[Opening Material shown section]

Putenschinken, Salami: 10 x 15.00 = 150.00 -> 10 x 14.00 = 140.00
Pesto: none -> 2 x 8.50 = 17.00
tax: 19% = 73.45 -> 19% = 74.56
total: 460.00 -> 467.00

[Closing Material shown section]
[Opening Material shown section]

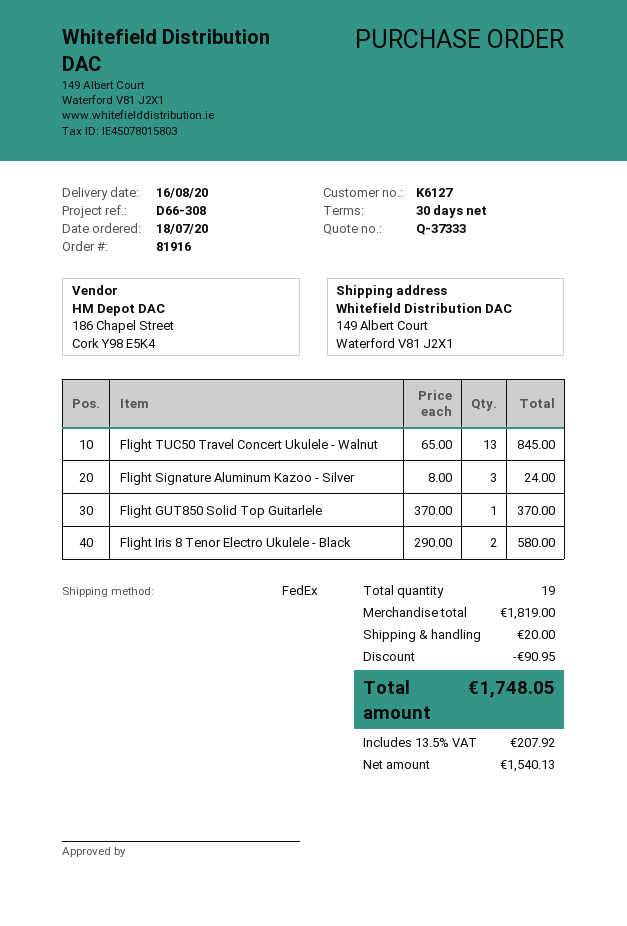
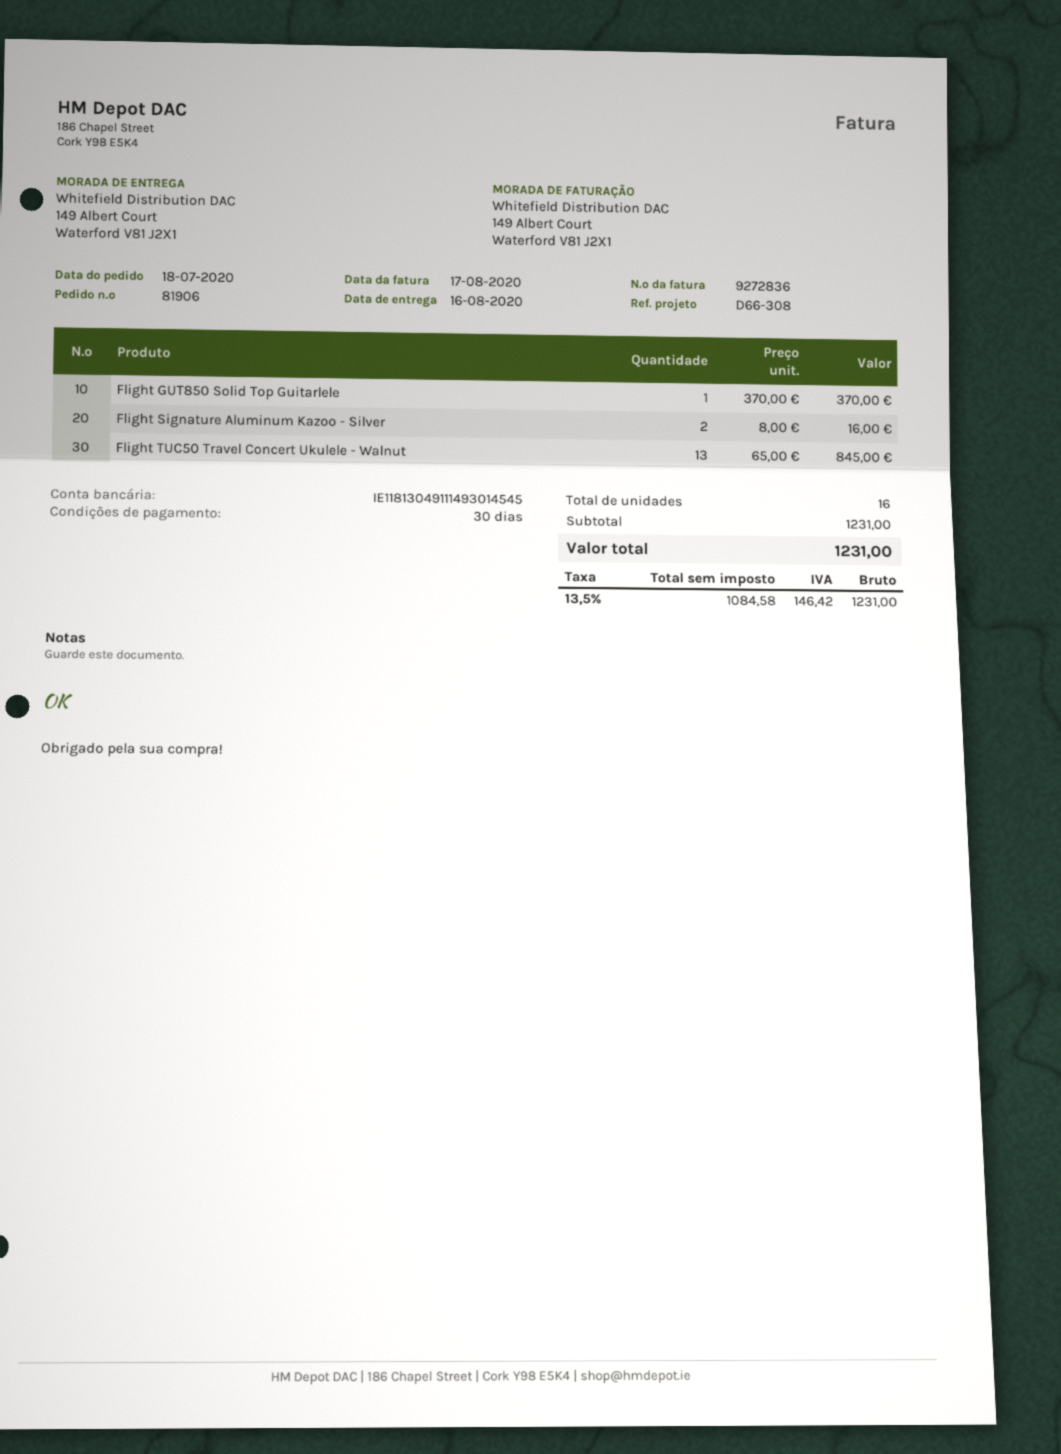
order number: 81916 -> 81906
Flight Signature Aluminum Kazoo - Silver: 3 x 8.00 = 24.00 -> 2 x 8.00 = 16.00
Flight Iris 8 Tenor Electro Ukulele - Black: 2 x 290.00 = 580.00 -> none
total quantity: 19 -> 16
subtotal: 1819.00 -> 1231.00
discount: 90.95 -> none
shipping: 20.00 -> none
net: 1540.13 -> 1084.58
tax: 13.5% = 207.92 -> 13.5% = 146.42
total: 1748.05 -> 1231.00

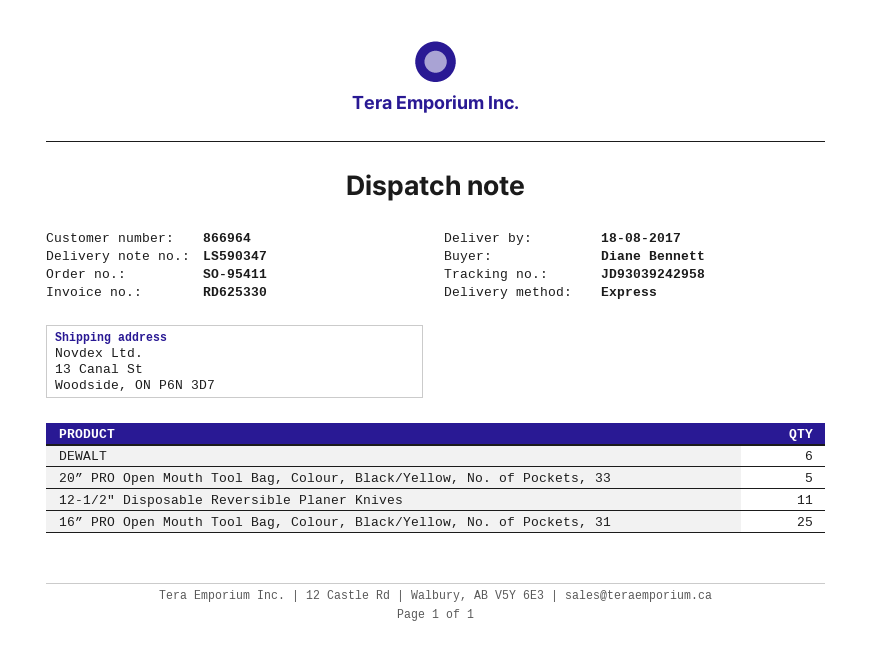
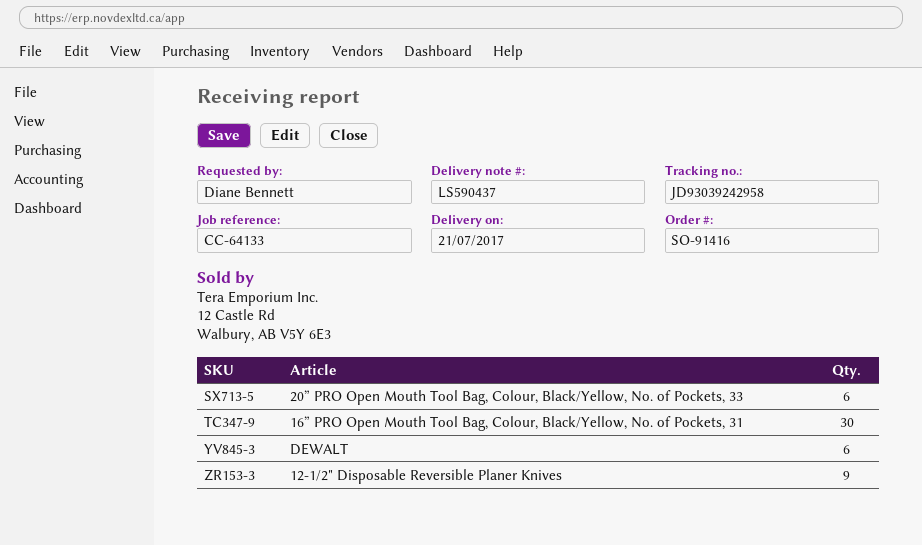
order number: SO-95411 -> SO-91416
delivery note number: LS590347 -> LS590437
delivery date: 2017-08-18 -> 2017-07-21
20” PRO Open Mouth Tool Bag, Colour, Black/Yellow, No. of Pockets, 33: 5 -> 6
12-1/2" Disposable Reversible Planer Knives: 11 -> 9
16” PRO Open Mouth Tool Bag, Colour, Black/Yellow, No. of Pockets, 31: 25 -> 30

[Closing Material shown section]

_Exercise instructions_. Above are the records; print exactly the lines from the line with "delivery date: 2017-08-18 -> 2017-07-21" to the line with "31: 25 -> 30", including both, and nothing else.

_Expected output_.
delivery date: 2017-08-18 -> 2017-07-21
20” PRO Open Mouth Tool Bag, Colour, Black/Yellow, No. of Pockets, 33: 5 -> 6
12-1/2" Disposable Reversible Planer Knives: 11 -> 9
16” PRO Open Mouth Tool Bag, Colour, Black/Yellow, No. of Pockets, 31: 25 -> 30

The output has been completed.